24.09.2011
BAŞBAKAN Tayyip Erdoğan, Birleşmiş Milletler kürsüsünde yaptığı konuşmayla...
- Dünya sahnesinde insanlığın vicdanının sesi oldu.
- Bütün liderlerin bildiği ama hiçbirinin dile getirmediği hususları dile getirdi.
- Yeryüzündeki eşitsizliği ve adaletsizliği gayet net bir şekilde ortaya koydu.
- Birleşmiş Milletler kürsüsünden Birleşmiş Milletler’e ayar verdi.
- Mazlum Filistin’e yine kucak açtı.
- Somali ikiyüzlülüğünü dünyanın yüzüne vurdu.
O konuşmayı benimseyip tutmak için bunlar yeter de artar bile.
Fakat...
Benim Birleşmiş Milletler kürsüsünde yapılan “tarihi konuşma”yı benimseyip tutmamın asıl nedenleri başka.
Mesela şöyle şeyler:
- Dünya sahnesinde insanlık vicdanının sesi olmak, en başta Türkiye sahnesinde vicdanlı olmayı gerektirir ya... İşte o nedenle çok tuttum konuşmayı...

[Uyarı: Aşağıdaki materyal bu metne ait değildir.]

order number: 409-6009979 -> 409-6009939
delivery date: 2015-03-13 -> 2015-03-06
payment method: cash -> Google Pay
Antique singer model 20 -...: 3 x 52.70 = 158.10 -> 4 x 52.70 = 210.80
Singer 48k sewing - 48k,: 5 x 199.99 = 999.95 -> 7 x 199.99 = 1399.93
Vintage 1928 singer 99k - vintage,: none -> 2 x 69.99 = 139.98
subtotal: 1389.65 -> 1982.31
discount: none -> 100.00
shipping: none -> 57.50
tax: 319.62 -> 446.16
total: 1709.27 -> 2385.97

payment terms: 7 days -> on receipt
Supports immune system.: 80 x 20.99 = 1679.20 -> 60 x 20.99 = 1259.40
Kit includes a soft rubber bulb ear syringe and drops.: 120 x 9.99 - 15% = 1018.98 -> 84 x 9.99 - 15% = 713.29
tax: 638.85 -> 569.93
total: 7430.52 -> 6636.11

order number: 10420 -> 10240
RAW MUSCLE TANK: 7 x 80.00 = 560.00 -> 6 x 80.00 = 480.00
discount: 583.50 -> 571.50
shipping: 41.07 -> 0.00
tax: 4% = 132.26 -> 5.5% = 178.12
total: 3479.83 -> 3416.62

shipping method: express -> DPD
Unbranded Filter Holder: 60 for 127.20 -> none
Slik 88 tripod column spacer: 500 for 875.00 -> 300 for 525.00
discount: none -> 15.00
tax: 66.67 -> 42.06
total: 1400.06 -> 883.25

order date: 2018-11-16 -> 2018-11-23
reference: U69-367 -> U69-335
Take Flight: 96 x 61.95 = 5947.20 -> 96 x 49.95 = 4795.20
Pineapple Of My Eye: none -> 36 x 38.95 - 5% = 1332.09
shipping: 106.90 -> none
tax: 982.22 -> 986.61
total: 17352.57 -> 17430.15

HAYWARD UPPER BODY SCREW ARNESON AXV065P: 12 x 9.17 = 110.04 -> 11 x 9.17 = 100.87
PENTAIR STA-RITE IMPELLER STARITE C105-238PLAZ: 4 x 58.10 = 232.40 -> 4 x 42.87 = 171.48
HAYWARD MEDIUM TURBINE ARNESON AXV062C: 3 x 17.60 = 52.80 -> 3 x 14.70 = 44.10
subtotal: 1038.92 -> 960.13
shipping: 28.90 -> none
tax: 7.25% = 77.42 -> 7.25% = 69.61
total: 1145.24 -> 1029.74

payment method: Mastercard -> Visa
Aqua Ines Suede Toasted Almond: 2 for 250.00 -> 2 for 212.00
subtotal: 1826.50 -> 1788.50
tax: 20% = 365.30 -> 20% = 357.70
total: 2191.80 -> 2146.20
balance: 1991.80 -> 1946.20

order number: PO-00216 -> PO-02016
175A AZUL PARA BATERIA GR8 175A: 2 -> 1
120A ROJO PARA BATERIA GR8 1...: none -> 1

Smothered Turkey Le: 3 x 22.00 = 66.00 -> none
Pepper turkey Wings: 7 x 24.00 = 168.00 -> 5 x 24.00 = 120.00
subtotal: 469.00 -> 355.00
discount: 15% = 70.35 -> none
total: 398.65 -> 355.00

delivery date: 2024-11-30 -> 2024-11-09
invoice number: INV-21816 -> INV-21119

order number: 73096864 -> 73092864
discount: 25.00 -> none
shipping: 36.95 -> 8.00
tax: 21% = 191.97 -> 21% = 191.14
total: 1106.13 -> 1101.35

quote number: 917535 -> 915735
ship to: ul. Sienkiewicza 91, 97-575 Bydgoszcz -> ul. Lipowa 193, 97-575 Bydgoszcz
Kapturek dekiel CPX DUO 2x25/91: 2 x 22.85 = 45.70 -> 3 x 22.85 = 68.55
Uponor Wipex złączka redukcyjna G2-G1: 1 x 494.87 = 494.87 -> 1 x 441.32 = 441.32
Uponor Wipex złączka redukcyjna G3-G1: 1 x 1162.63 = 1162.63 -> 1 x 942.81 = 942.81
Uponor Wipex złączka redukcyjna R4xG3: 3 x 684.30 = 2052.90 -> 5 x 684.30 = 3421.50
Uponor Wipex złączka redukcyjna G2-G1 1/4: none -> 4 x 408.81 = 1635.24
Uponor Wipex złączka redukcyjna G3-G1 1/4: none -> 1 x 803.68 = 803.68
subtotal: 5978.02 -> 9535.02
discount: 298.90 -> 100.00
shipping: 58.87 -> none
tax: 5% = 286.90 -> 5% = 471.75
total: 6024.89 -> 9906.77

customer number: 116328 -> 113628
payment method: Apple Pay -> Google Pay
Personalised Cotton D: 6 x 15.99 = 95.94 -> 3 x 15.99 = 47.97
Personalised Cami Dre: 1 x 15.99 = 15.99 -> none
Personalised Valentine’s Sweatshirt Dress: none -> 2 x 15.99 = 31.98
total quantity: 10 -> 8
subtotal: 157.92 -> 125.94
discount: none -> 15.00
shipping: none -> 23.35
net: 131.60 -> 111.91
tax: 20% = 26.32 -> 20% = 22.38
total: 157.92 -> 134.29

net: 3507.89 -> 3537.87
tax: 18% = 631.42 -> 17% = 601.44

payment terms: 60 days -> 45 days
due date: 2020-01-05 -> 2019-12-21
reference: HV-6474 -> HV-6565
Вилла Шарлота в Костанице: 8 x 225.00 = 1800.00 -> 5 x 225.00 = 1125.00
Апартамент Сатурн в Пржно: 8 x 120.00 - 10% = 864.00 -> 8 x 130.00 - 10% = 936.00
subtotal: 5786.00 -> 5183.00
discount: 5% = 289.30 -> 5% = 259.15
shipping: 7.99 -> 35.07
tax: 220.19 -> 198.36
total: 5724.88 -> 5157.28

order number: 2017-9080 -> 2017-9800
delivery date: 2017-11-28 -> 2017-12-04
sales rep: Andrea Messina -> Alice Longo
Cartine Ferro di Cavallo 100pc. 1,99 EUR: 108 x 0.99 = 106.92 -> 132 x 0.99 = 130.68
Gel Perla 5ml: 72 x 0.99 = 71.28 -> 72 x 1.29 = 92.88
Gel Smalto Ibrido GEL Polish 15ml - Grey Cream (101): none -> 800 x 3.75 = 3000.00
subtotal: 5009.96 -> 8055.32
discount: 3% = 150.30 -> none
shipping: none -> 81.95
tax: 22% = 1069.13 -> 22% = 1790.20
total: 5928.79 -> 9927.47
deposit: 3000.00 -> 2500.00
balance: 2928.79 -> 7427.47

- Dünya sahnesinde adalet türküsü çığırmak, en başta Türkiye sahnesinde adaletli olmayı gerektirir ya... İşte o nedenle çok tuttum konuşmayı...
- Dünya sahnesinde her cümlenin içine “insan hakları” vurgusunu yerleştirmek, en başta Türkiye sahnesindeki insan hakları ihlallerine dikkat etmeyi gerektirir ya... İşte o nedenle çok tuttum konuşmayı...
- Dünya sahnesinde Arap Baharı’ndan, halkların özgürlüklerinden söz etmek, en başta Türkiye sahnesinde özgürlüğün militan yürütücülüğünü gerektirir ya... İşte o nedenle çok tuttum konuşmayı...
Yazının tamamı için tıklayınız.
Yorum:
BM mi D8 mi İnsanlık mı?
1945 yılında kurulan bir topluluktur Birleşmiş Milletler. Kuruluşta 51 üyeli olan bu teşkilat günümüzde 193 üyeye ulaşmıştır. Beş daimi üyesi vardır: ABD, Çin, İngiltere, Fransa, Rusya. Güvenlik konseyi bir karar alındığında bu beş devletten herhangi birisi veto ederse bu karar geçerli olmaz. Yani diğer 188 ülkenin bir karara varmasının hiç bir anlamı yoktur. Sonuçta bu beş ülkeden birisinin hoşuna gitmemesi veya bunlardan herhangi birine yapılan kulis faaliyetlerinin başarılı olması kararı geçersiz hale rahatlıkla getirebilmektedir.
Daha da ilginç olan bir durum vardır. Bu beş ülkenin veto etmediği bir karar olsun. Karar bir devletin aleyhine olsun. Bu kararı kim uygulayacak ve ne için uygulayacak?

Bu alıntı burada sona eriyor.